■ Web page revision data
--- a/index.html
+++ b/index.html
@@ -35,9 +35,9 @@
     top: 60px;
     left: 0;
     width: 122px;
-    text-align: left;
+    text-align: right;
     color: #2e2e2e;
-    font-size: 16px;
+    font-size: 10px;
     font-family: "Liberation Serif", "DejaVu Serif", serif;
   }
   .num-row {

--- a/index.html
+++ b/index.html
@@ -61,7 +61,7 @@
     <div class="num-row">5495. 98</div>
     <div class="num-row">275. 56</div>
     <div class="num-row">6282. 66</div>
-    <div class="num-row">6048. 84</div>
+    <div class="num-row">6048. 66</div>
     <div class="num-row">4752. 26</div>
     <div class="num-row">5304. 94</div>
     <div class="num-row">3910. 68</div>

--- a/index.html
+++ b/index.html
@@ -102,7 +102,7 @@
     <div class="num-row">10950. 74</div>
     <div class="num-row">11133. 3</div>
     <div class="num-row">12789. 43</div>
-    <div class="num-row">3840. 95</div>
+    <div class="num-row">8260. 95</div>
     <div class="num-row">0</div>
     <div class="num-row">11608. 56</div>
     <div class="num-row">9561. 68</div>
==
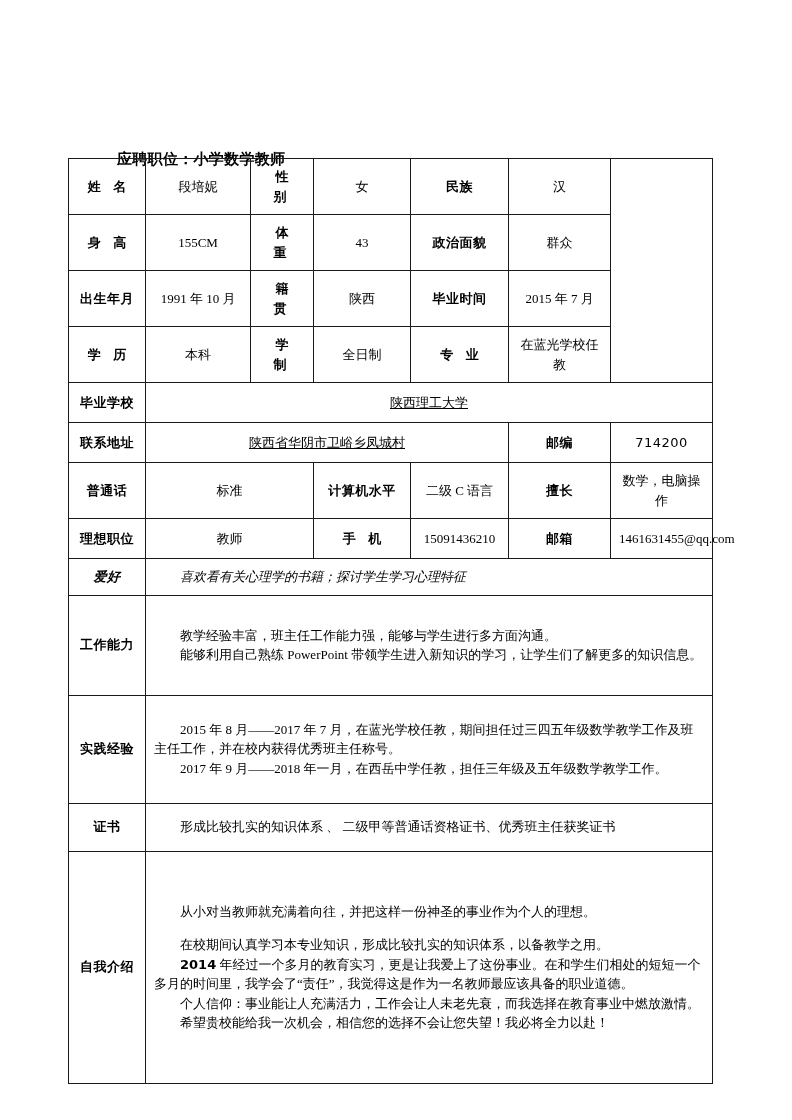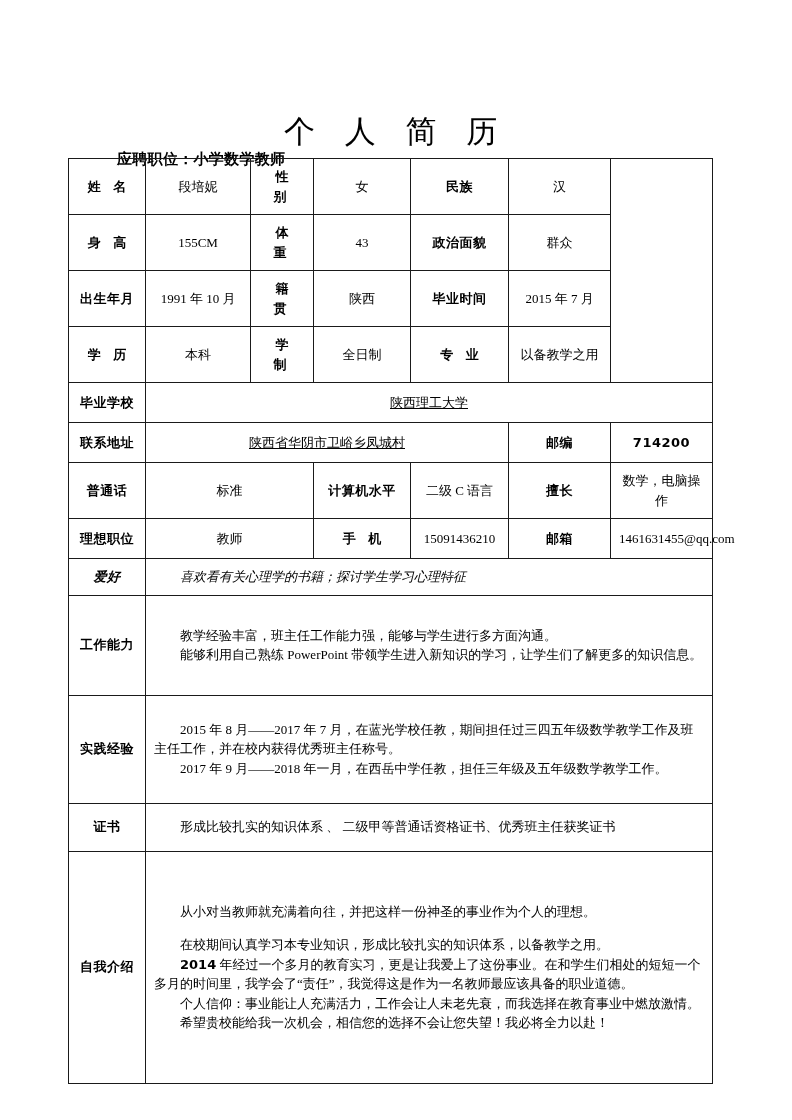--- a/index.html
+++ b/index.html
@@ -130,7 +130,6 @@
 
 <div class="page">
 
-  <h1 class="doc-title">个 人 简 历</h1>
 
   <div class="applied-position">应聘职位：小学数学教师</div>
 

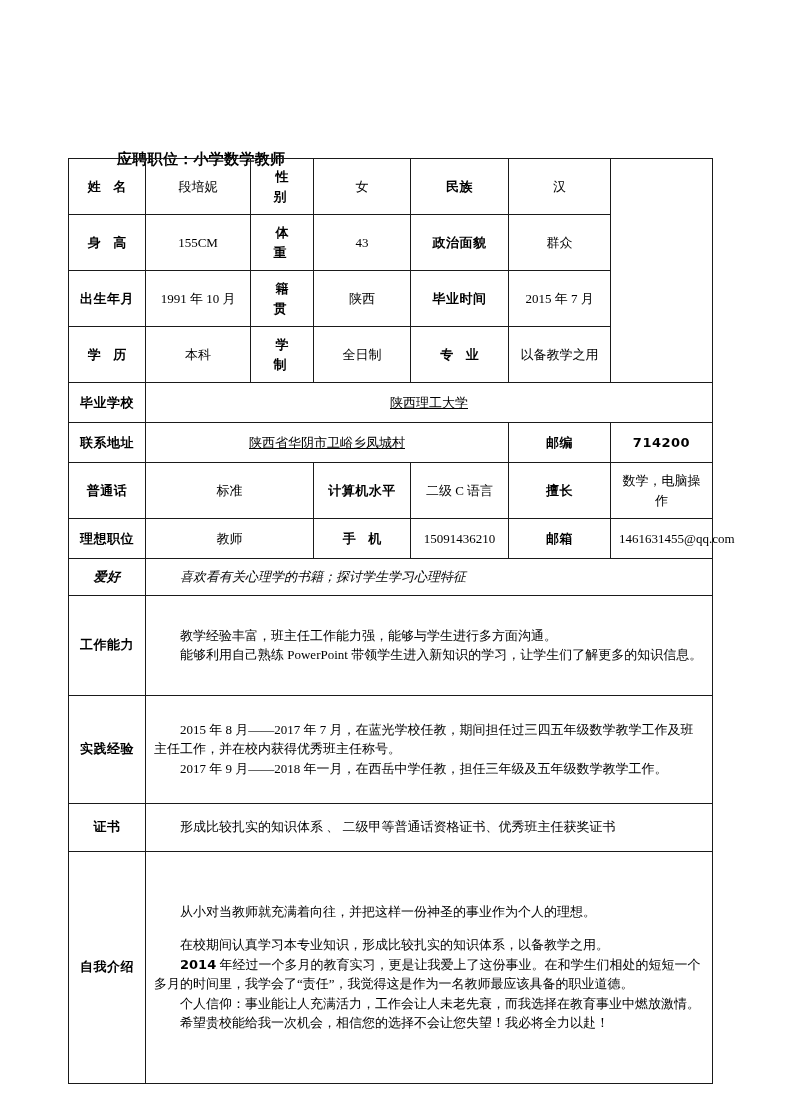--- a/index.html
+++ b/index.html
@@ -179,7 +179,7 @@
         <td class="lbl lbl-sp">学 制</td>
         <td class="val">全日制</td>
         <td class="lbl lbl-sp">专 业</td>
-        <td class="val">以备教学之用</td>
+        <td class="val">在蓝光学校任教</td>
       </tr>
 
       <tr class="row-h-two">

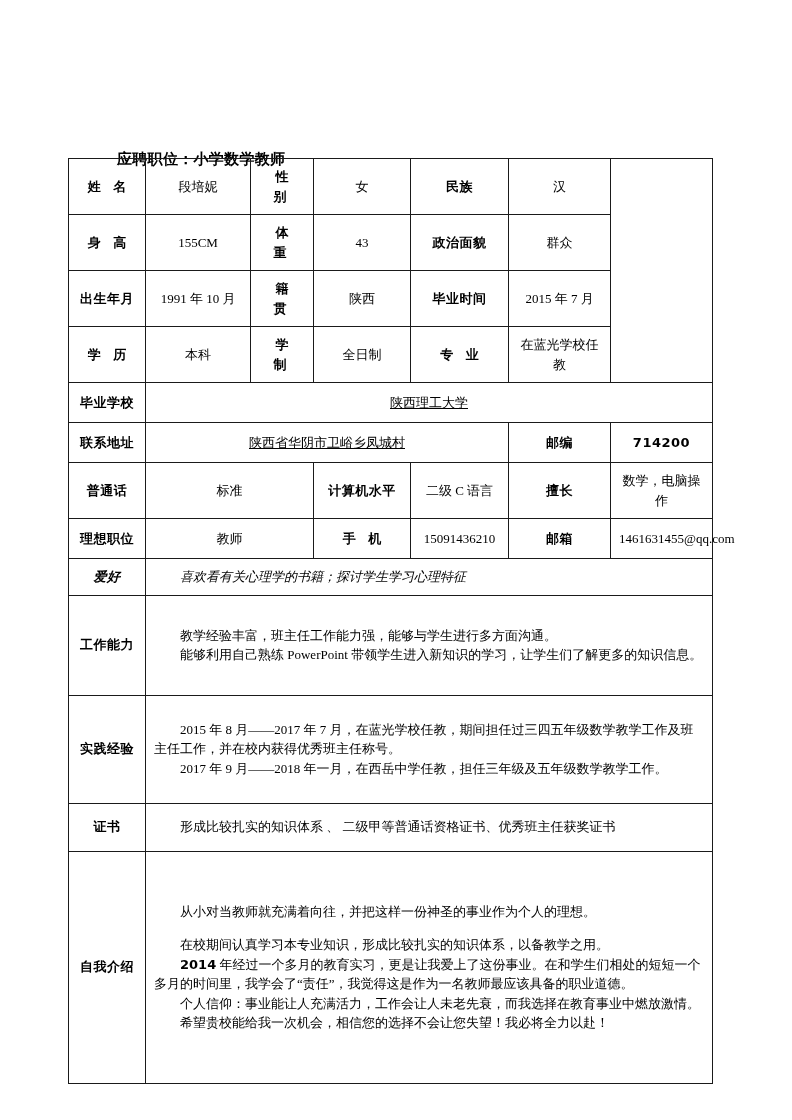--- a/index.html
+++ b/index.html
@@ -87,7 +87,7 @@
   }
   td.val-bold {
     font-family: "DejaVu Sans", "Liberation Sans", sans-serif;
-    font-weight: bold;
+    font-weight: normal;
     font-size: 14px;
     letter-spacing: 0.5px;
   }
...
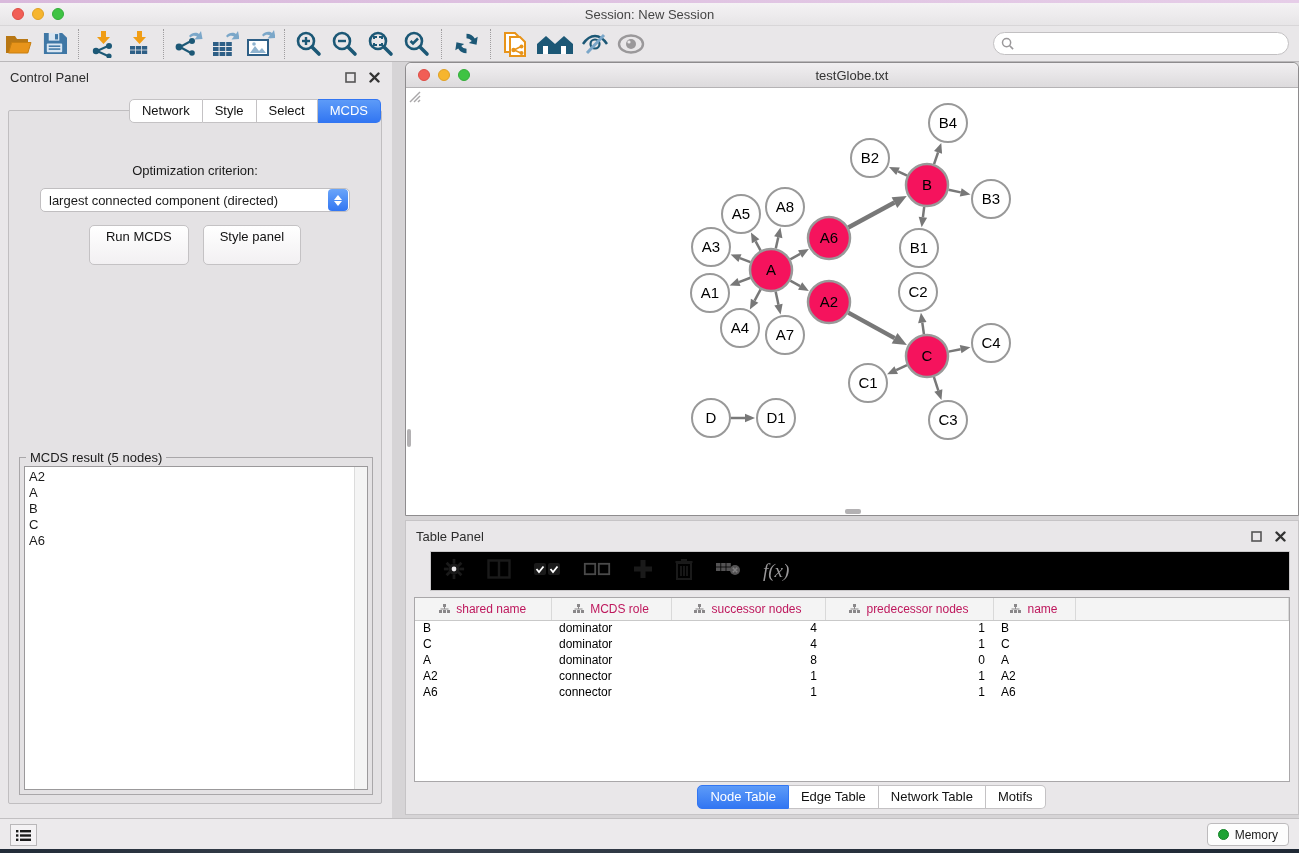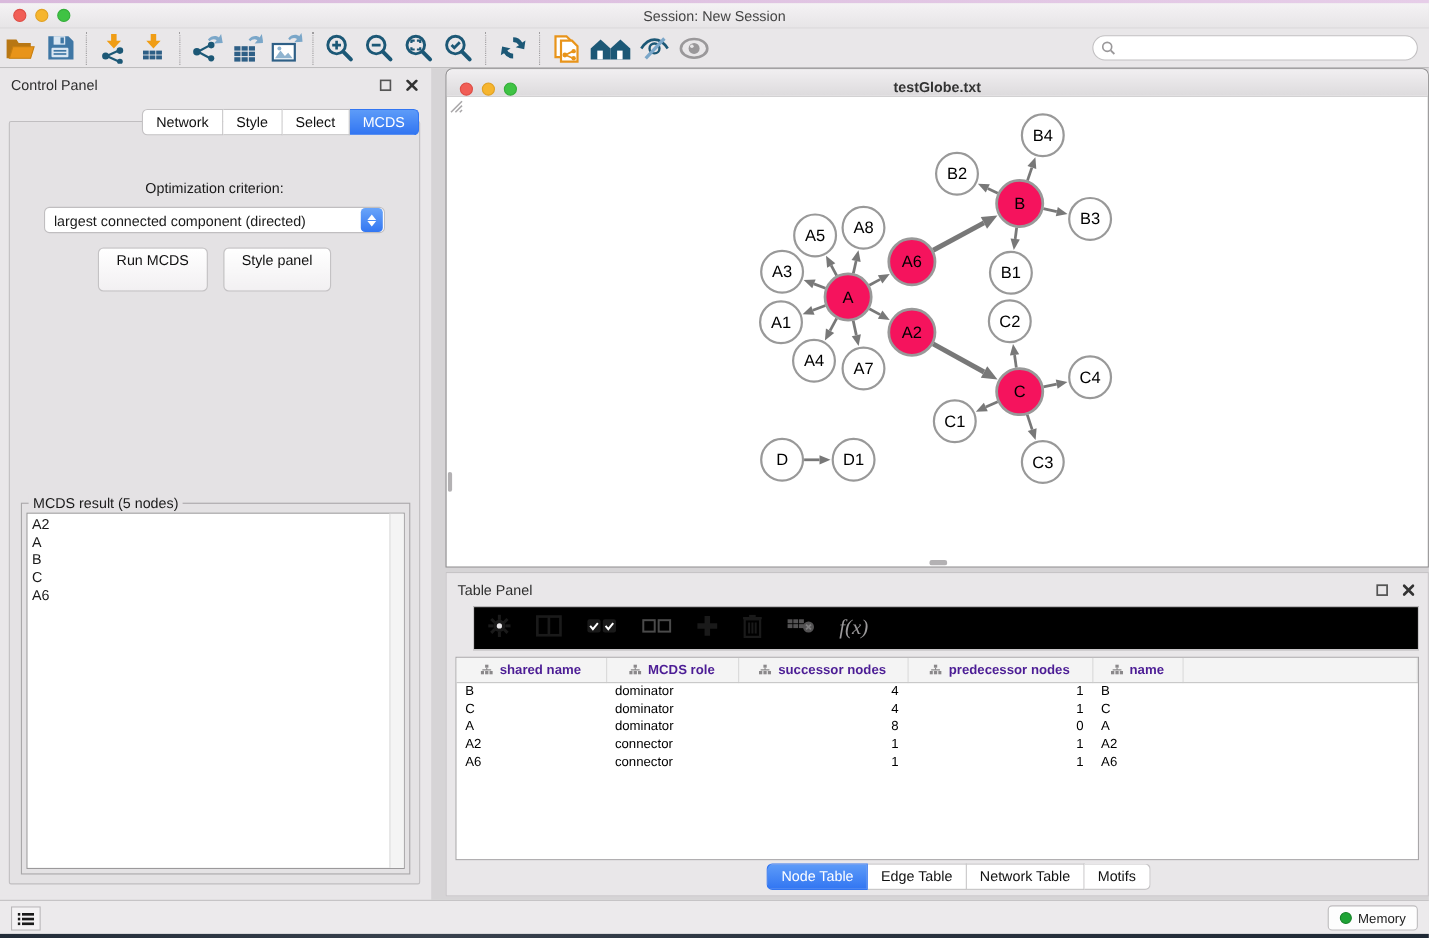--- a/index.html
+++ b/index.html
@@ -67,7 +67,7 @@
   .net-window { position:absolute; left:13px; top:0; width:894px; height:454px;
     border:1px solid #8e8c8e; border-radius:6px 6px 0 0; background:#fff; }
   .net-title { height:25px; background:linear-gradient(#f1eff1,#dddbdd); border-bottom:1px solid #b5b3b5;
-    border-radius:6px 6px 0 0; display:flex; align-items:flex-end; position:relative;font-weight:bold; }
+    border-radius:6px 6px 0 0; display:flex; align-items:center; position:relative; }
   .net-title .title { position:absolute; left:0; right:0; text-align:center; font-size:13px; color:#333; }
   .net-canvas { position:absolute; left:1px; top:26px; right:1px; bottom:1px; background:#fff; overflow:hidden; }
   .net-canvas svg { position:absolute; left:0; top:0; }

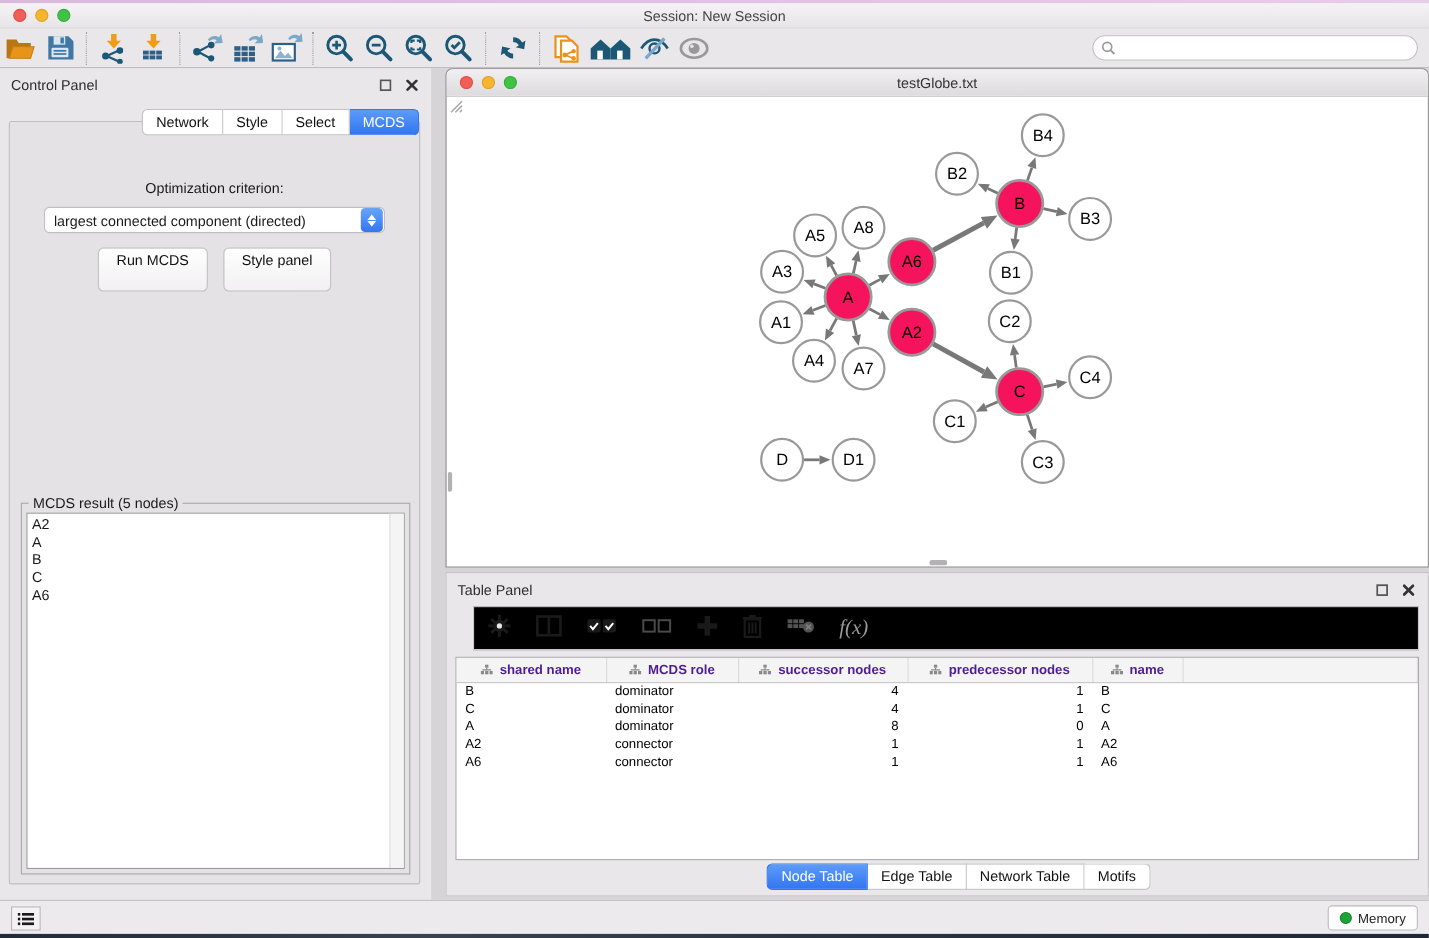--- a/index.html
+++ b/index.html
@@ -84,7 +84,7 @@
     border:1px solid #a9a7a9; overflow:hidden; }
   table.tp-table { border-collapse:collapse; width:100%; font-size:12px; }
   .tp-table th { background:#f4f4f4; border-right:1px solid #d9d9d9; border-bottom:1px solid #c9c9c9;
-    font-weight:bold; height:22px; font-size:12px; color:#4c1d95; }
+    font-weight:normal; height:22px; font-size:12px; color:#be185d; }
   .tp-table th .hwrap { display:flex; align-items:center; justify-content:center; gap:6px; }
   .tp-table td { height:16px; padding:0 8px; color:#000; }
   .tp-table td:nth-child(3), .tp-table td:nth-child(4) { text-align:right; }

■ PROBLEM STATEMENT
Take every line from the records that holds "relative" and copy it down.

■ THE COMPLETED TASK
-    border-radius:6px 6px 0 0; display:flex; align-items:flex-end; position:relative;font-weight:bold; }
+    border-radius:6px 6px 0 0; display:flex; align-items:center; position:relative; }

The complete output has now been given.